Exact copy, pictures excluded: reproduce every record below.

[Records from a collection]
<<<<

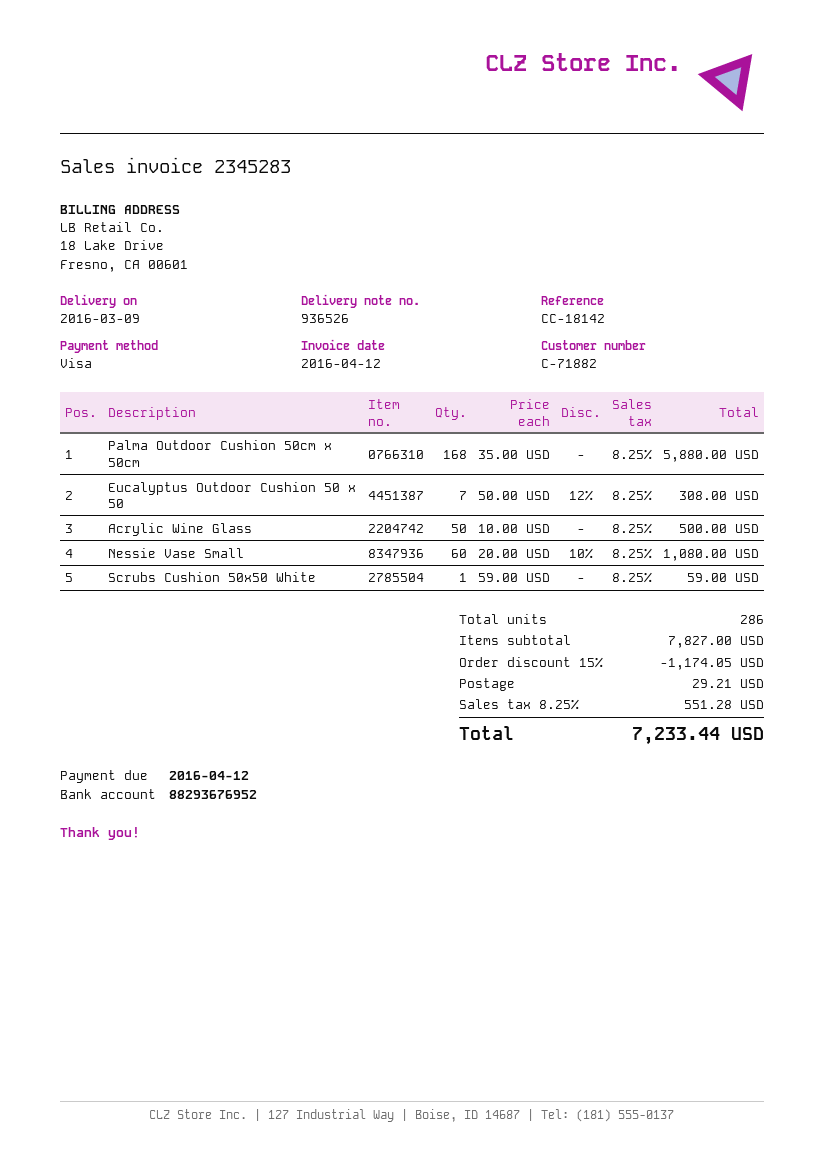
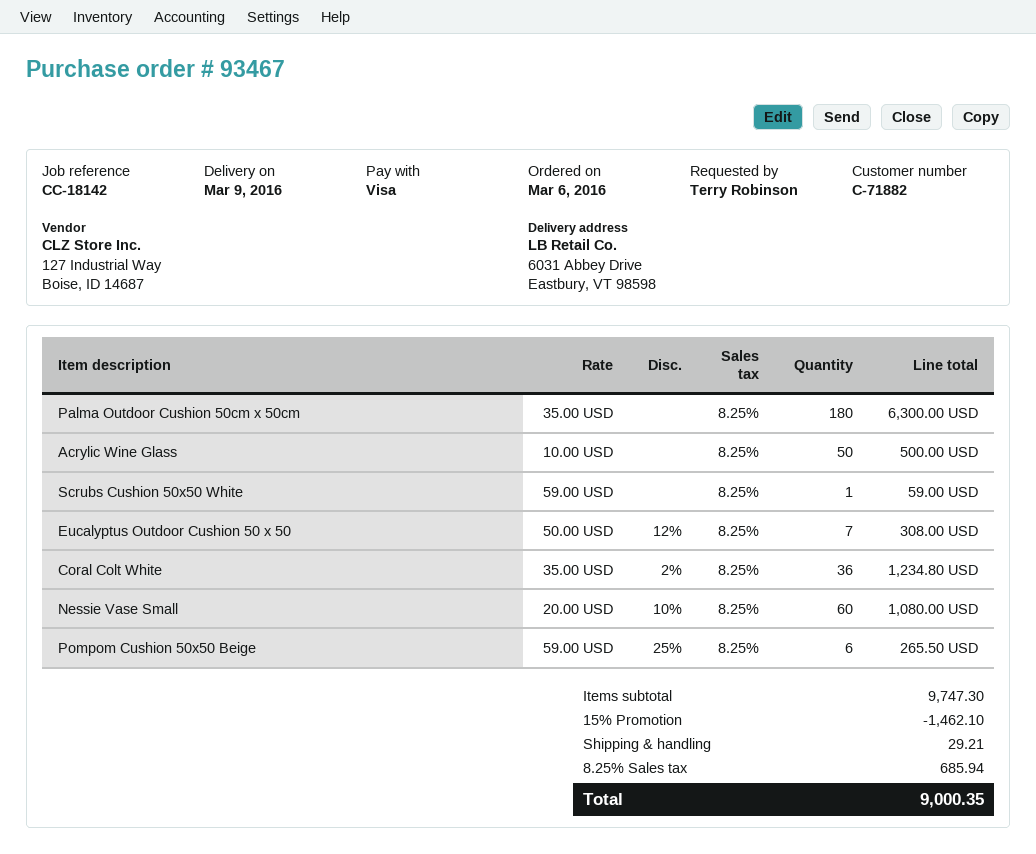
Palma Outdoor Cushion 50cm x 50cm: 168 x 35.00 = 5880.00 -> 180 x 35.00 = 6300.00
Coral Colt White: none -> 36 x 35.00 - 2% = 1234.80
Pompom Cushion 50x50 Beige: none -> 6 x 59.00 - 25% = 265.50
subtotal: 7827.00 -> 9747.30
discount: 15% = 1174.05 -> 15% = 1462.10
tax: 8.25% = 551.28 -> 8.25% = 685.94
total: 7233.44 -> 9000.35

>>>>

** WRITTEN RESPONSE **
Palma Outdoor Cushion 50cm x 50cm: 168 x 35.00 = 5880.00 -> 180 x 35.00 = 6300.00
Coral Colt White: none -> 36 x 35.00 - 2% = 1234.80
Pompom Cushion 50x50 Beige: none -> 6 x 59.00 - 25% = 265.50
subtotal: 7827.00 -> 9747.30
discount: 15% = 1174.05 -> 15% = 1462.10
tax: 8.25% = 551.28 -> 8.25% = 685.94
total: 7233.44 -> 9000.35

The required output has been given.